It isn’t hard to hear why Chick Corea, one of jazz’s most imaginative melodists, admires British reeds player Tim Garland. Like Corea, Garland writes instrumentals that sound like songs or dances, and treats composing and improvising as indivisible. The Englishman also throws in familiarity with Celtic folk traditions, classical and world music. He touched most of those bases with his new quartet – featuring the former Sting and Jeff Beck pianist Jason Rebello – at Kings Place, in London, on a tour to promote their current album, One.

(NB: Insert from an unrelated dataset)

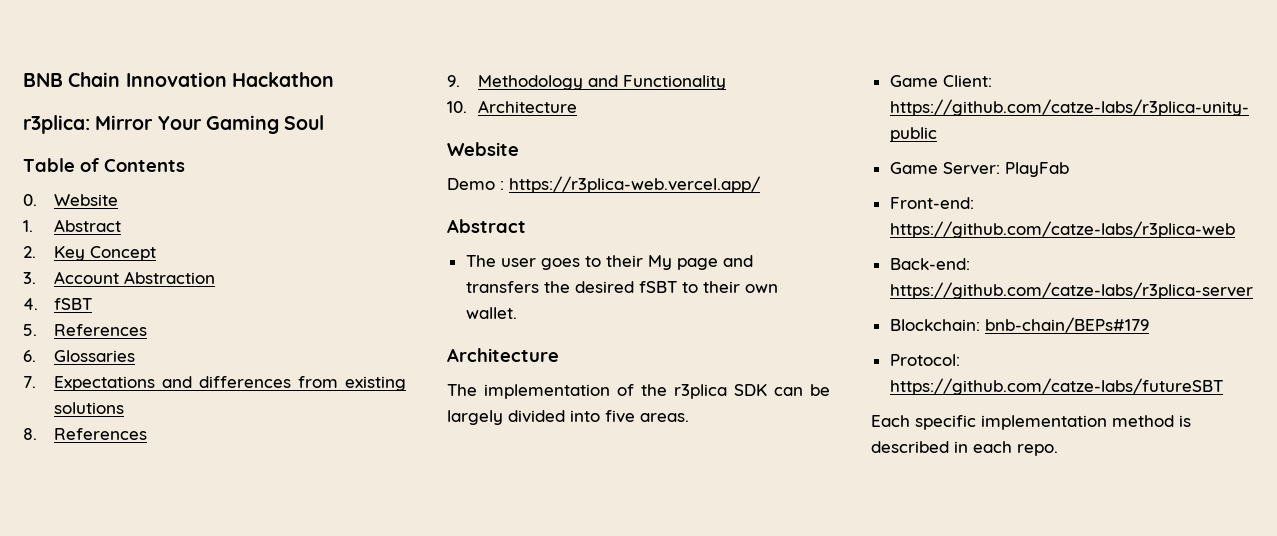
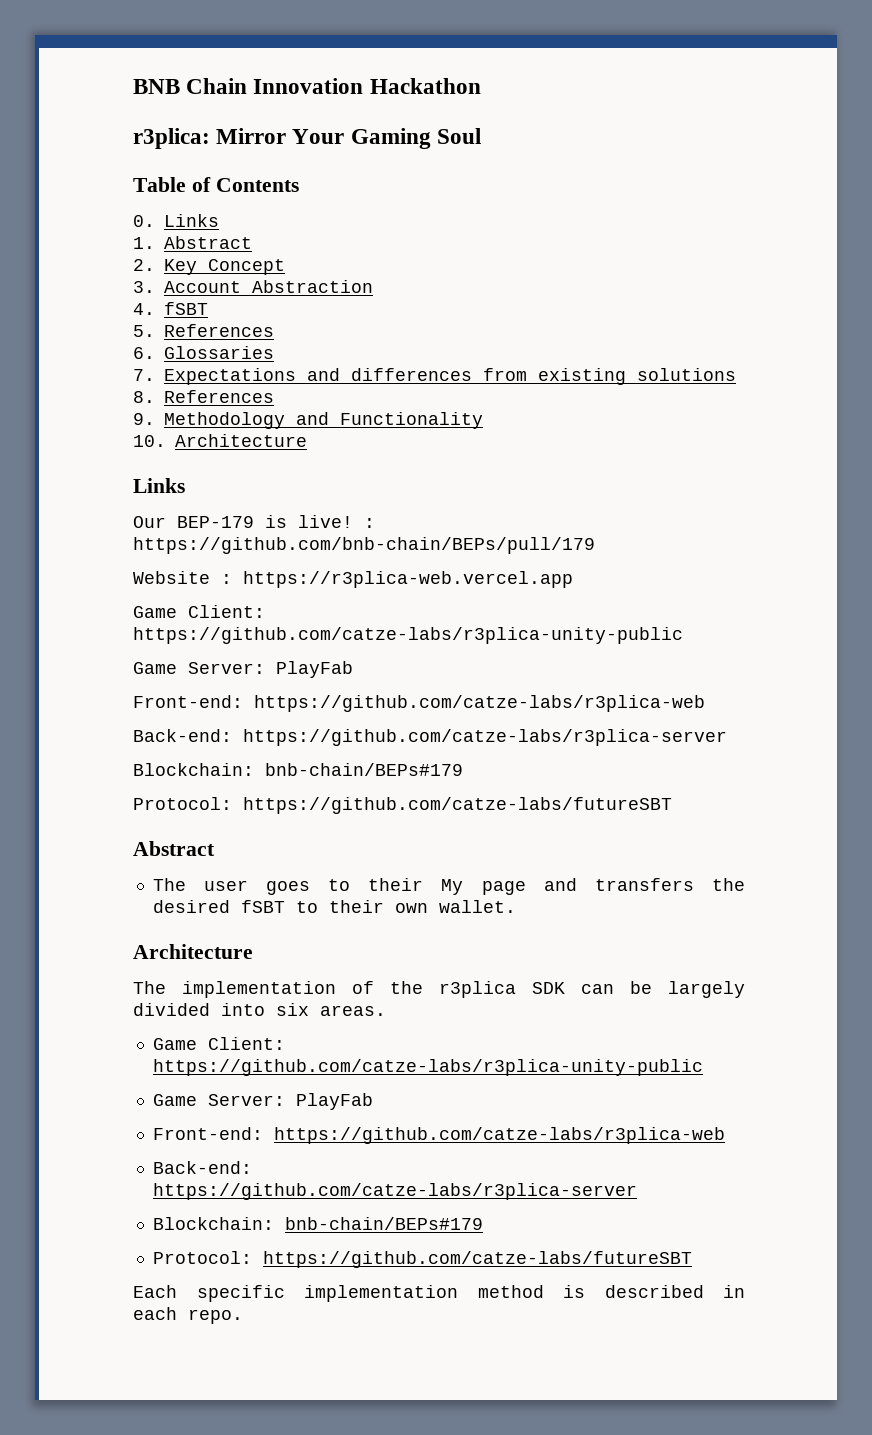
[53,194,118,206] Website -> [164,214,219,227] Links
[447,142,519,156] [447,176,760,193] Website // Demo : https://r3plica-web.vercel.app/ -> [133,478,185,493] [133,515,375,528] [133,537,595,554] [133,571,573,588] [133,605,265,618] [133,627,683,644] [133,661,353,678] [133,695,705,712] [133,729,727,746] [133,763,463,776] [133,797,672,814] Links // Our BEP-179 is live! : https://github.com/bnb-chain/BEPs/pull/179 // Website : https://r3plica-web.vercel.app // Game Client: https://github.com/catze-labs/r3plica-unity-public // Game Server: PlayFab // Front-end: https://github.com/catze-labs/r3plica-web // Back-end: https://github.com/catze-labs/r3plica-server // Blockchain: bnb-chain/BEPs#179 // Protocol: https://github.com/catze-labs/futureSBT
[605,410,635,423] five -> [276,1003,309,1016] six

Garland’s folk roots, beautiful tone, and the deft empathy he has with Rebello all shone through the opening Bright New Year, and stayed delicately luminous despite the electronic atmospherics of the more Weather Report-like Colours of the Night, with Rebello switching to Fender Rhodes, versatile guitarist Ant Law mimicking a bassline, and subtle world-percussionist Asaf Sirkis veering into classical-Indian polyrhythmic scat. Garland saved the springy and unadorned Latin melody of Corea’s Windows to the end of a treatment that had begun with his bugged bass clarinet resembling an accordion, but his eloquence as an acoustic player was highlighted on a tenor-sax evocation of the mist and distant ships of his Tyneside home, and a quiet soprano salutation to his daughter. Sirkis took off on the climactic vamp of the whippily funky Foretold and Law sounded violin-like in the tenor/guitar acrobatics of the jazz-rockish Prototype – a thrilling crowd-rouser Garland should probably have kept for his encore, rather than the more intricately noodly farewell, Yes to This.
• At Swanage jazz festival on 9 July. At Manchester jazz festival on 24 July.